Drug Addiction Treatment: Compound Interactions between Opioids and Psychedelics

Faculty Sponsor: Valerie Nazzaro

Live Poster Session: Zoom Link

Ava Liberace

Hello! I am a senior at Wesleyan University, dual majoring in Biology and Studio Art. I’m particularly interested in hiking and ecological systems, psycho-assisted therapy and neuropathology, and figure drawing. I often use drawing to blend together biological concepts, anatomy, and more abstract visual methodologies, and I am currently completing a thesis in drawing alongside my interest in psychedelic research. Within neuroscience, I am most interested in the chemical psilocybin and its therapeutic potential for neurodegenerative disease and mental health conditions. My research for QAC focuses on compound interactions and psychedelic treatment to recalibrate brain patterns and help with drug addiction. Specifically, I am looking at the interaction between psychedelic and opioid use among a sample population.

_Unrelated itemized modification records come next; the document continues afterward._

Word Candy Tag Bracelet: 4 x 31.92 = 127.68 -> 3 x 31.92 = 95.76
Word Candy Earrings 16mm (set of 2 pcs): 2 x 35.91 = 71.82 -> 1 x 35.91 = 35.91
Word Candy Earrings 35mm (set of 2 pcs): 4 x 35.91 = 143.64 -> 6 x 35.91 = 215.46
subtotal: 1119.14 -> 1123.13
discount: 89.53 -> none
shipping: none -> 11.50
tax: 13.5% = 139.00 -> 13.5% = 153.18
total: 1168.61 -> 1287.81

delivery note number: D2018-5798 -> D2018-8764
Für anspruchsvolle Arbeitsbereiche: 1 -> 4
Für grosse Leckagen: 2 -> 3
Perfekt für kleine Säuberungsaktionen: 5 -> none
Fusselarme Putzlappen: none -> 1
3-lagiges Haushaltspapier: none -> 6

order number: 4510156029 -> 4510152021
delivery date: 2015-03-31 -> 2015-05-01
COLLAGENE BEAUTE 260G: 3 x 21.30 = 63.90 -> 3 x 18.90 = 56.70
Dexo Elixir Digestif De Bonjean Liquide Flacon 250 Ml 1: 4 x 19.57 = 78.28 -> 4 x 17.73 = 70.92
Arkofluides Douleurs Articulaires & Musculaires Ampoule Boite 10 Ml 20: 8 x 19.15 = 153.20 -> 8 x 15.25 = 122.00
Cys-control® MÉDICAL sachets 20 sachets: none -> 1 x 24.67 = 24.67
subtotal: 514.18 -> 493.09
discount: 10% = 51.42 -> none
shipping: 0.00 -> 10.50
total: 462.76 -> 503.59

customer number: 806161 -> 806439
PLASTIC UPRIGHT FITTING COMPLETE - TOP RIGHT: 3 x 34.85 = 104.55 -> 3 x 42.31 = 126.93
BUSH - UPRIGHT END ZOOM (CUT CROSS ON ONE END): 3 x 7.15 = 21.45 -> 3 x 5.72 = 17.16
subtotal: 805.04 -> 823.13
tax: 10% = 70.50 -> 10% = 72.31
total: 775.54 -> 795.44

Abstract: Psychedelic assisted therapy is a growing field proven to alleviate mental disorders and addiction, despite the belief that psilocybin leads to addiction, medical abnormalities, and psychosis. Despite government restrictions on researching these drugs due to their classification as Schedule 1 drugs, psilocybin has been tested to treat addiction of opioids, alcohol, heroin, and nicotine, and its use leads to substantial cessation rate of drug use. The following research looks at the relationship between opioid dependence and hallucinogen use across various time intervals. Conclusions included: there was no statistically significant difference between past and present hallucinogens users in relation to opioid dependence; opioid dependence is not significantly higher between non-users and present hallucinogen users; those that were likely to have great exposure to liberal usage of psychedelics in the height of the psychedelic era is only group concentrated in the past psychedelic use category.